───── EXERCISE DATA ─────

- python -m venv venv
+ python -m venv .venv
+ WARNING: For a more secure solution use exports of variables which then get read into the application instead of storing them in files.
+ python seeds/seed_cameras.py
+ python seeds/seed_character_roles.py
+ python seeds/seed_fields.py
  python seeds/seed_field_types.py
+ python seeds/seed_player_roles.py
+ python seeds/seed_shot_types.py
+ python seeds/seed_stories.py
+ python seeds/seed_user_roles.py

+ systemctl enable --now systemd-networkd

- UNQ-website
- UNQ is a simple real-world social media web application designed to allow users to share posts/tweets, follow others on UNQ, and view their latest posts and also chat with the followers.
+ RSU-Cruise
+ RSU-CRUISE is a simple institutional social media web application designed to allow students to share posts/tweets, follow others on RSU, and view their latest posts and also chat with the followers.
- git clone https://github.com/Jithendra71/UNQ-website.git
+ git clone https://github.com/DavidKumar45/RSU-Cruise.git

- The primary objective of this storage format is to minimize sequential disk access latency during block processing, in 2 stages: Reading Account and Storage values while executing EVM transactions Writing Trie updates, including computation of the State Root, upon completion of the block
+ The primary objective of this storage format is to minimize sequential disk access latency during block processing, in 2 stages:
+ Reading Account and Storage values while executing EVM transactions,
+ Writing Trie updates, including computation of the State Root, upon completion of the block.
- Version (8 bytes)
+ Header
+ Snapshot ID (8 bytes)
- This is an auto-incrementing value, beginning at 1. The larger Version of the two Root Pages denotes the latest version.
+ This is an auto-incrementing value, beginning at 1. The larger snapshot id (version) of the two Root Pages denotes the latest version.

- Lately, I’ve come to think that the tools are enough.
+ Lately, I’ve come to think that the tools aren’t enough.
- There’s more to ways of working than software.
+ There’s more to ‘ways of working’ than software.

─────

PROBLEM DETAILS → Please copy each line of the records above that holds the word "https".

TASK SOLUTION →
- git clone https://github.com/Jithendra71/UNQ-website.git
+ git clone https://github.com/DavidKumar45/RSU-Cruise.git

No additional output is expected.